● **WORK ORDER**
In the data below, give the number of lines that contain the word "Amount". Nothing else is needed.

»»

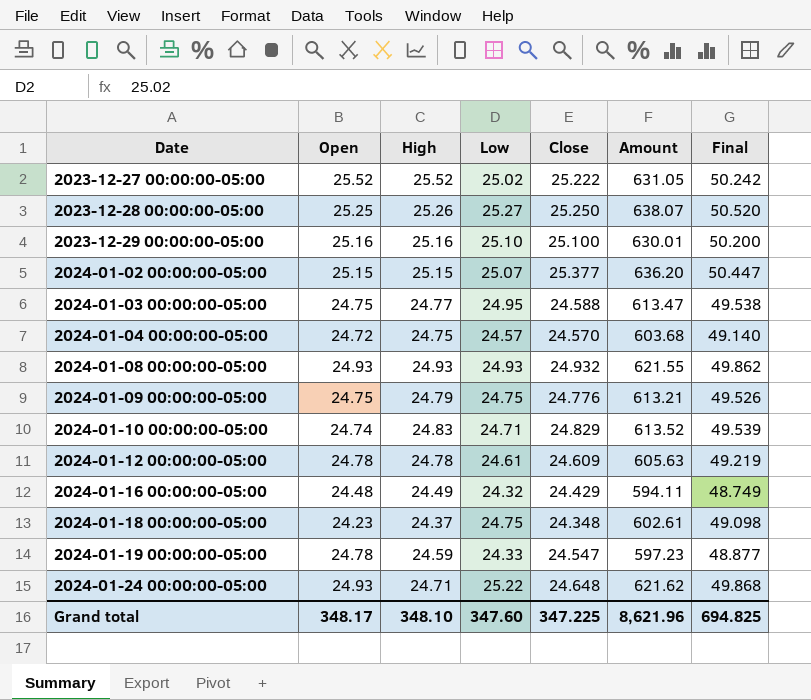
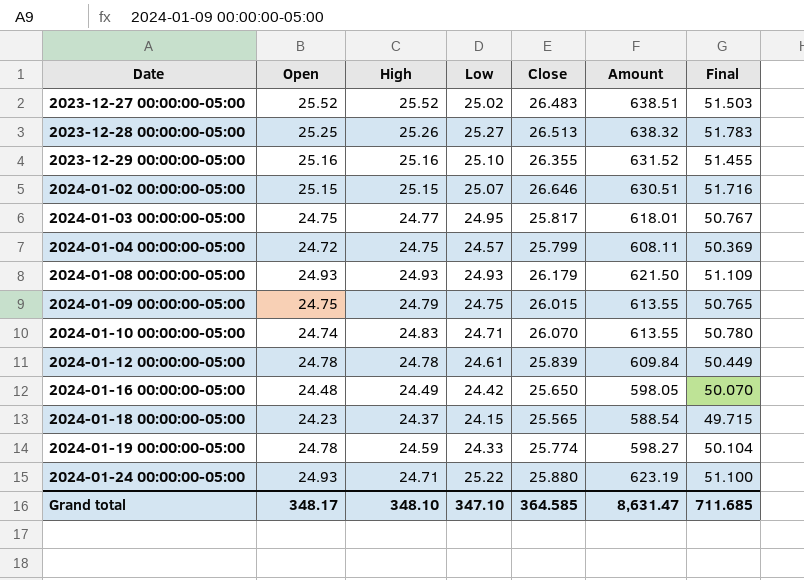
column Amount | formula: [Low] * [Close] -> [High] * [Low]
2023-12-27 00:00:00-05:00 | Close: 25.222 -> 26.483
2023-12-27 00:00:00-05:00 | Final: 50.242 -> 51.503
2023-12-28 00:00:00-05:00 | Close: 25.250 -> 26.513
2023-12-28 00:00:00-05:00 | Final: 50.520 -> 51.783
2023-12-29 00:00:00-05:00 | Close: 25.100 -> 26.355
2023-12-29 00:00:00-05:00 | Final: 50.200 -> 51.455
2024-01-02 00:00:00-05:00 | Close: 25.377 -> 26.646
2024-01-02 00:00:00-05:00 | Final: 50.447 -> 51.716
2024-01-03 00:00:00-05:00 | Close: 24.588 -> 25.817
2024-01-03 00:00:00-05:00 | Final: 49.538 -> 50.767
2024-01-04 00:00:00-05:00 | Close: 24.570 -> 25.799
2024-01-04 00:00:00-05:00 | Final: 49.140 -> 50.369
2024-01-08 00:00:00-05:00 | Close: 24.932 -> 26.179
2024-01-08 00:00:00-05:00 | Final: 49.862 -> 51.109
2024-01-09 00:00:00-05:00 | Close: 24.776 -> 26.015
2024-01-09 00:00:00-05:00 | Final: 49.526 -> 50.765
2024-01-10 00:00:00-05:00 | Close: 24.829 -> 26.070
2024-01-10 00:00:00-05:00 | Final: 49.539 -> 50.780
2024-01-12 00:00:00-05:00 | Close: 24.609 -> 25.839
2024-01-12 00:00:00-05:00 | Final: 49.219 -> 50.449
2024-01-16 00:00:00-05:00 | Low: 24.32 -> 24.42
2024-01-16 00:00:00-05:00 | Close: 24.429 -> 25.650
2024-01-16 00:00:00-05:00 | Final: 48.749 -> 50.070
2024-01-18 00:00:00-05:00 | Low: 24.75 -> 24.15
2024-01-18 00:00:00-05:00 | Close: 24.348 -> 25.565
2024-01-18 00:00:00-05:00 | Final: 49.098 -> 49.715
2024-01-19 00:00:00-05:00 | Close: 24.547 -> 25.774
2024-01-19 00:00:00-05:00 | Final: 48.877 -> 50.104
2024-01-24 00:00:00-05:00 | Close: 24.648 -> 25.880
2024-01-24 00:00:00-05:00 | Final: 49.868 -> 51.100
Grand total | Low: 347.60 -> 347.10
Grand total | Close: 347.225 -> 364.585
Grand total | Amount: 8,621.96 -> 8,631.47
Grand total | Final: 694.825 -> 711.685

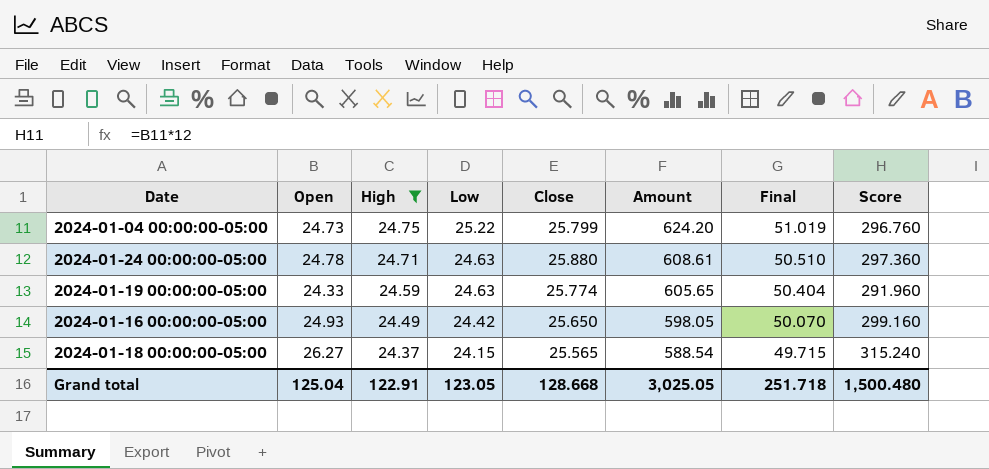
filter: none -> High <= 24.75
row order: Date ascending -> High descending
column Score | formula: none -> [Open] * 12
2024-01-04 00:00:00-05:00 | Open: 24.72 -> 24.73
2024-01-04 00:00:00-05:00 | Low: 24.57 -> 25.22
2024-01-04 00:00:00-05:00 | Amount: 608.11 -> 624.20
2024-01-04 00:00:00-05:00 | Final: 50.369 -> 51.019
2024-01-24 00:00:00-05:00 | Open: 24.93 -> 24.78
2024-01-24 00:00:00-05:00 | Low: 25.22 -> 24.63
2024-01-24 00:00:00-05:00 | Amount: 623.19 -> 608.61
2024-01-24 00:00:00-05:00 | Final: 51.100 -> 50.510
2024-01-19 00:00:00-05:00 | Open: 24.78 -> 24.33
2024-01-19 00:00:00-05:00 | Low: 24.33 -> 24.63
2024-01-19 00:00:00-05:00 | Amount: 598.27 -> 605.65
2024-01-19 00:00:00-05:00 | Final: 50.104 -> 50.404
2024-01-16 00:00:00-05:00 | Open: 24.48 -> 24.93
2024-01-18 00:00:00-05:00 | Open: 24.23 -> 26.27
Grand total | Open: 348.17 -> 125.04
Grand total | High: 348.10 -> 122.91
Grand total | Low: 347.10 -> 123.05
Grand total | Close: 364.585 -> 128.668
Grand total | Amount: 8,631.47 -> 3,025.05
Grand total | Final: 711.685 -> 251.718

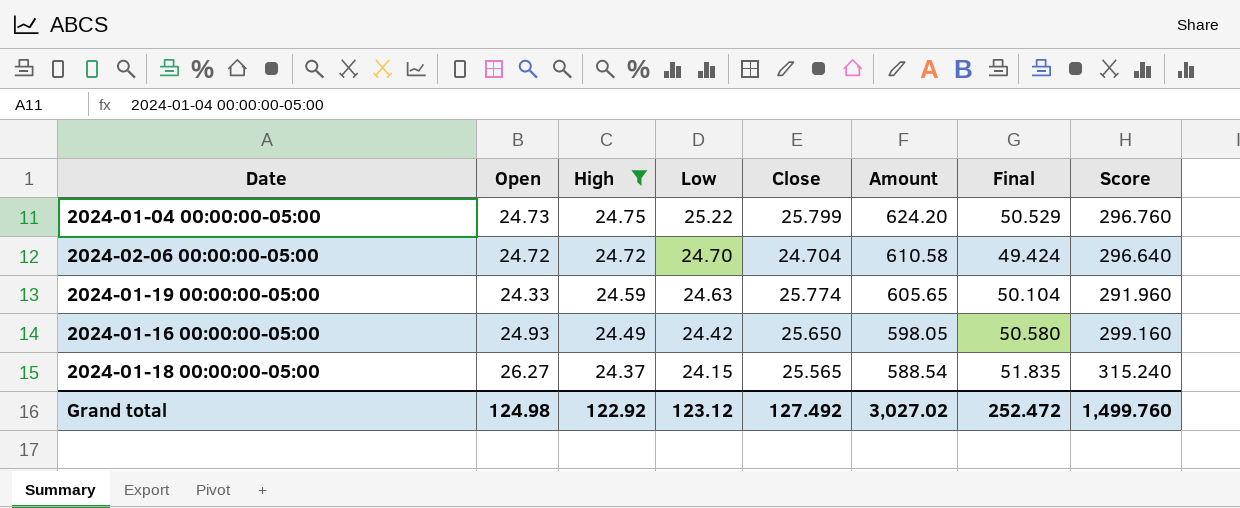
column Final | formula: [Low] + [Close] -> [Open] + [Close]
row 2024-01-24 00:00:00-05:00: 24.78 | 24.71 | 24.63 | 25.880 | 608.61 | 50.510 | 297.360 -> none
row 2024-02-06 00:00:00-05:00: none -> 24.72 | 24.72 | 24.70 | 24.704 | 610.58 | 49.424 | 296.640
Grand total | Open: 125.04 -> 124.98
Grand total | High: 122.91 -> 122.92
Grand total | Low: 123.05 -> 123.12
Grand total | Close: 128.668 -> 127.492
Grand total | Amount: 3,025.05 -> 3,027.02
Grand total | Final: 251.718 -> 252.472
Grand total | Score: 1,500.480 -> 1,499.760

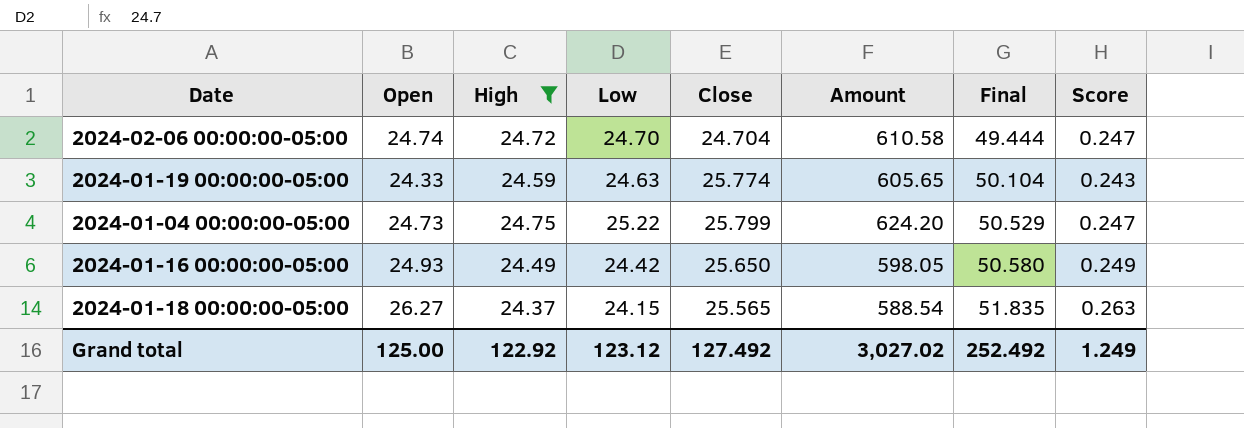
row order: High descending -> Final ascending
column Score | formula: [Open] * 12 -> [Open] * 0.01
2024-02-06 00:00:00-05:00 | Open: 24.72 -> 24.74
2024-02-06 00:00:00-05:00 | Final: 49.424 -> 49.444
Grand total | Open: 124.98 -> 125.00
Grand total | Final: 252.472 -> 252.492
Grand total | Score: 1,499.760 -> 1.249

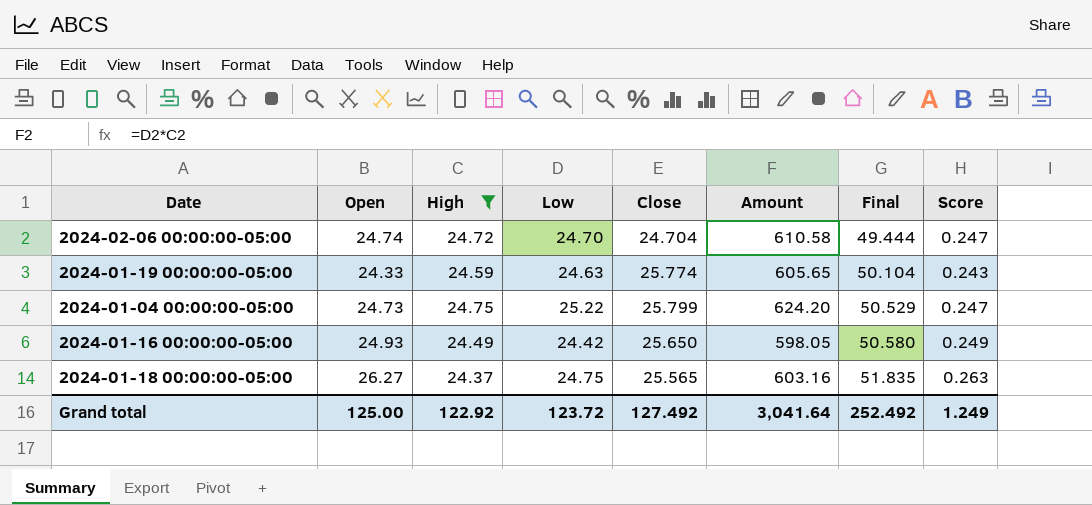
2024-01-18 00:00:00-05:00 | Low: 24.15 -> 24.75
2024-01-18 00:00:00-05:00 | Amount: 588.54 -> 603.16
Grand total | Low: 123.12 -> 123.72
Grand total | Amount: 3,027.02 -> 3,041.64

««

● **ANSWER TO THE EXERCISE**
9